If the master host stops sending advertisements, the backup hosts know that the master is no longer reachable. However, a problem can occur if the backup hosts stop receiving each other's advertisements because the link between them is broken. In that case, each node may assume it is the master.

When communication is restored, CARP resolves the problem:

1. The masters can see each other
2. They receive advertisements from each other
3. They compare priority
4. The hosts with lower priority automatically switche back to backup

1. All hosts start

  - All hosts begin in BACKUP state.

2. Each host starts a timer

  - The delay depends on the priority (advskew).

  - The lower the advskew, the shorter the delay.

  - The lower the advskew, the higher the priority.

3. The higher-priority host’s timer expires first

  - That host sends CARP advertisements when the timer expires.

  - It assigns the virtual IP (VIP) to its interface.

  - It becomes the MASTER host.

4. The other hosts receive the advertisement

  - They detect that a higher-priority host is active.

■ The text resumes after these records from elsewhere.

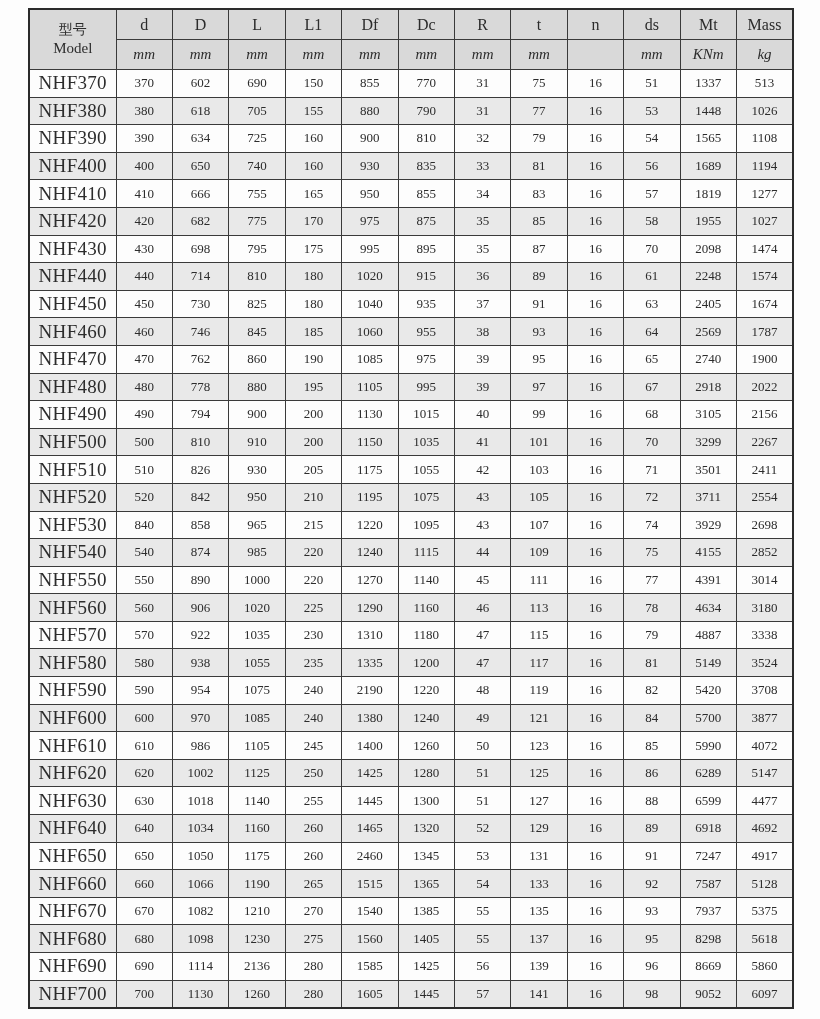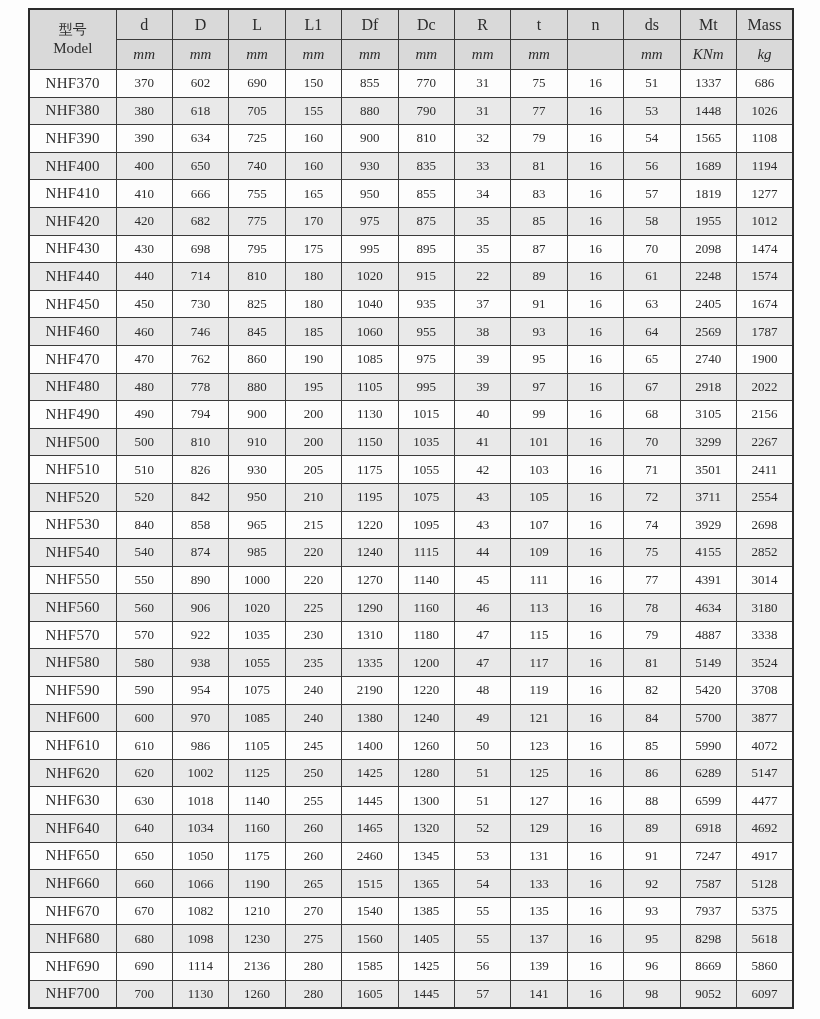"NHF370" tbody td.model-cell { font-size: 15px -> 19px }
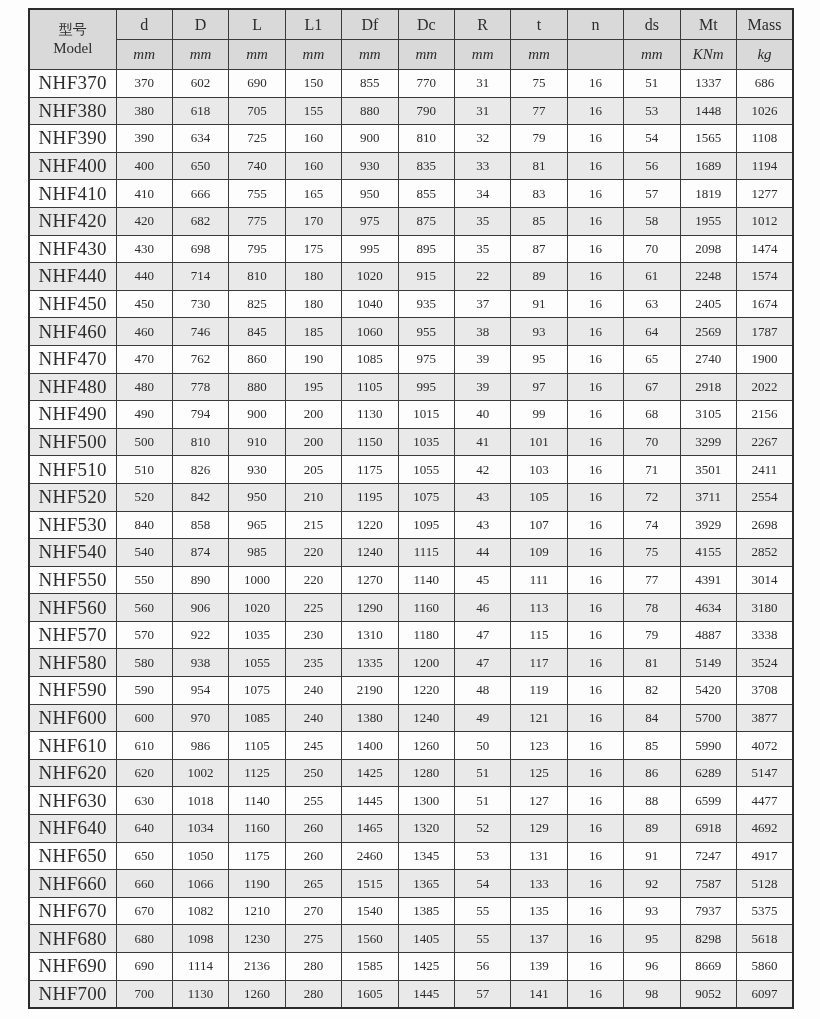"686" td { text: 686 -> 513 }
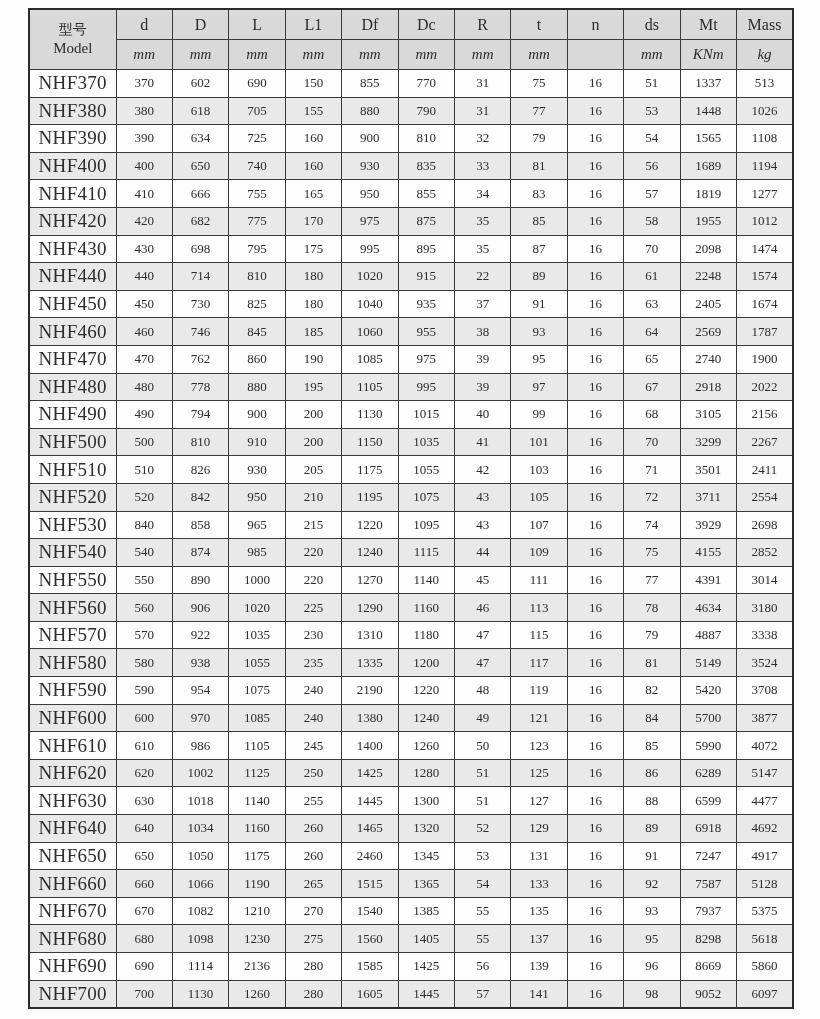"1012" td { text: 1012 -> 1027 }
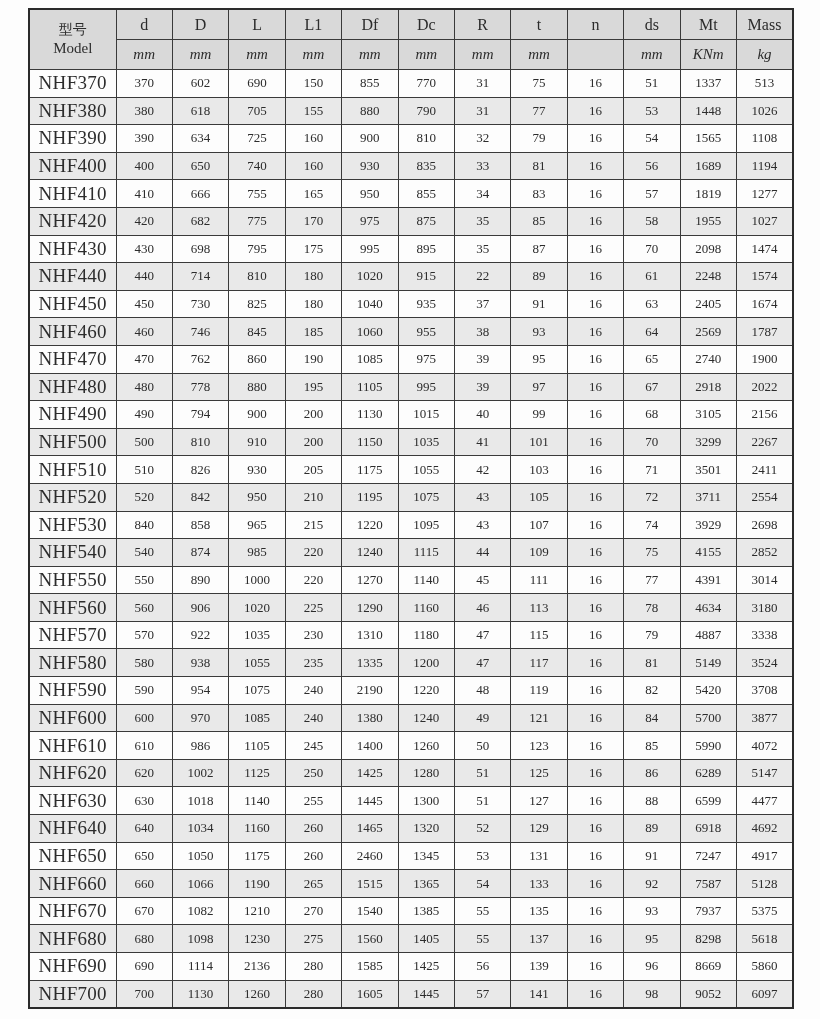"22" td { text: 22 -> 36 }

  - They remain in BACKUP state.

  - They do not send CARP advertisements.

In CARP, we usually choose the preferred master by giving it a higher priority (lower advskew). If the master fails and two backup hosts have the same priority, they may both try to become master at the same time. This can temporarily create a split-brain situation, where both hosts start sending CARP advertisements. However, they will quickly detect each other’s advertisements. Because of small timing differences in the network, one host will effectively win and remain master, while the other will switch stay in backup mode. To avoid this situation, it is recommended to configure different priorities for each host.

In this example, we consider a topology with two routers: router-002 and router-003. We want router-002 to act as the master, while router-003 should operate as the backup.

1) Enable CARP Support

On the file /boot/loader.conf, you need to add : carp_load="YES"

You are telling FreeBSD:

“Load the CARP kernel module automatically at boot time.”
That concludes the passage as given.